Previously, a number of biological schemes, together with plants and alga, diatoms, bacterium, yeast, fungi, and human cells, were used to transform inorganic metal ions into metal nanoparticles using the subtractive capacities of proteins and metabolites in these organisms. The synthesis of silver nanoparticles using biological entities was investigated because of their uncommon optical and chemical properties. Several plants were successfully used for the economical and rapid extracellular synthesis of gold and silver nanoparticles. For example, geranium (Pelargonium graveolens), leaf extracts of lemongrass (Cymbopogon flexuosus), Cinnamommum camphora, neem (Azadirachta indica), Aloe vera, tamarind (Tamarindus indica), and the fruit extract of Emblica officinalis demonstrated potential for reducing Au(III) ions to create gold nanoparticles Au(0) and silver nitrate to create silver nanoparticles Ag(0). Biomasses of wheat (Triticum aestivum), oat (Avena sativa), alfalfa (Medicago sativa, native and with chemicals to change the hop biomass), and remnant water collected from soaked bengal gram beans (Cicer arietinum) have also been used for gold nanoparticles synthesis. Alfalfa (Medicago sativa), Chilopsis linearis, and legume seedlings were used in the synthesis of gold nanoparticles within living plant components. Alfalfa (Medicago sativa) sprouts and Brassica juncea germinating seeds were used for Ag and AgAuCu alloy nanoparticle synthesis [16,17,18].

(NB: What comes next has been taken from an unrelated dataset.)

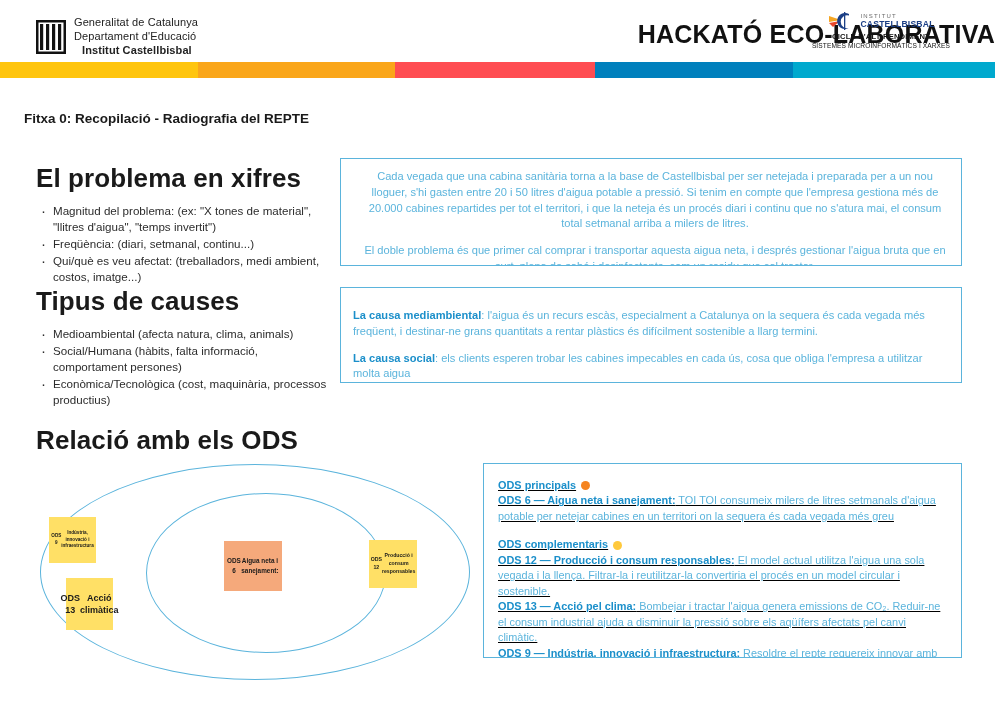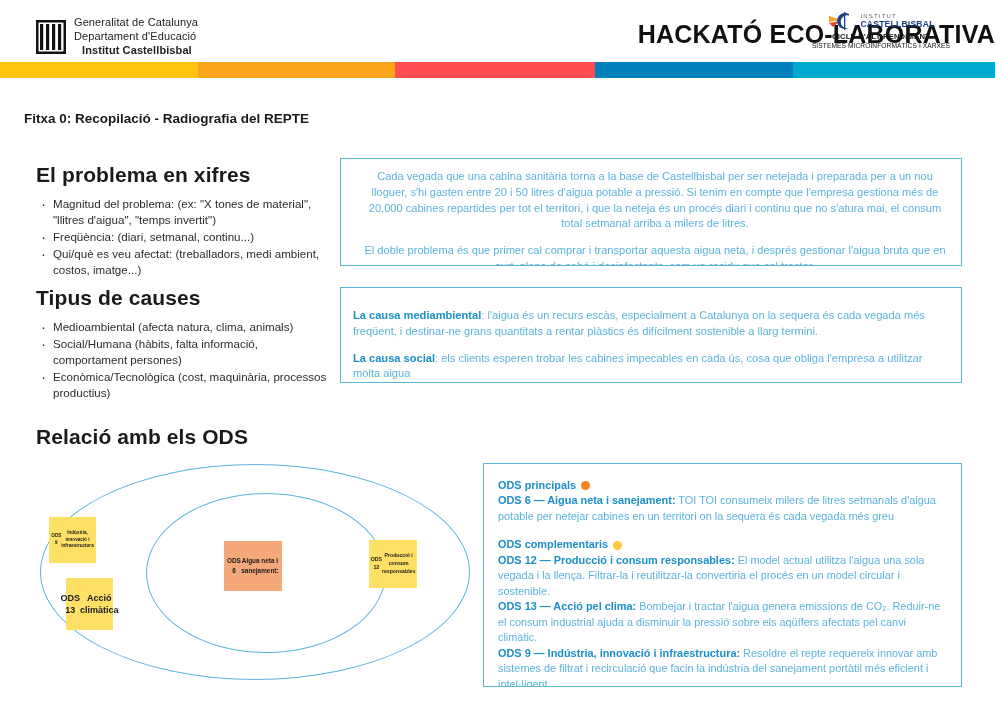"El problema en xifres" .sec-heading { font-size: 21px -> 26px }
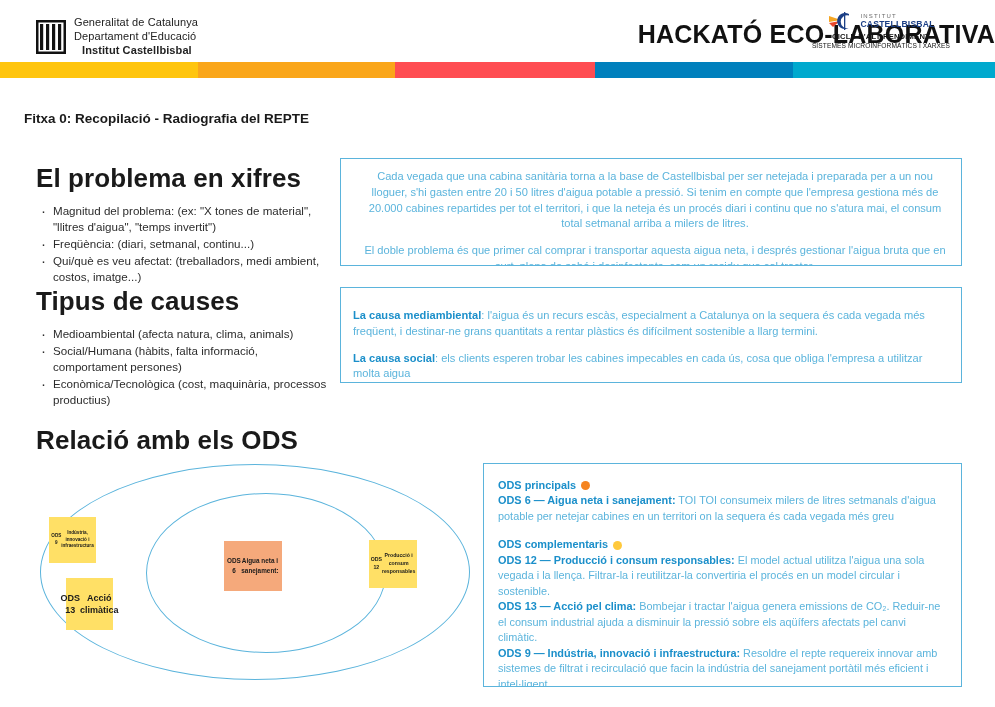"ODS principals" #box-ods { height: 224px -> 195px; text-decoration: none -> underline }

The birth of matter at the nanoscale has created excitement among researchers and has begun to transform several aspects of materials science in the twenty-first century. The word nano comes from Greek word for “dwarf,” but indicates “a billionth.” A micromillimeter is billionth of a meter—that is, 250 millionth of an inch, approximately 1/80,000 of the diameter of an individual’s hair, or 10 times of the diameter of atom. Although nanoparticles are generally thought to be a recent scientific discovery, they actually have a long history. For example, the medical and preservative characteristics of silver have been known for over 2000 years. Nanoparticles were used by artisans in the ninth century to create a glittery finish on the surface of pots. Potteries from the Middle Ages and Renaissance period often still retain this unique metallic glitter. The luster is caused by a silver film that was applied to the clear surface of a glazing. The brightness can still be visible if the film has resisted local chemical reactions and weathering effects. The luster originates from inside the film itself, which contains silver and copper nanoparticles spread homogeneously in a glassy matrix of the ceramic glaze [19,20,21,22,23].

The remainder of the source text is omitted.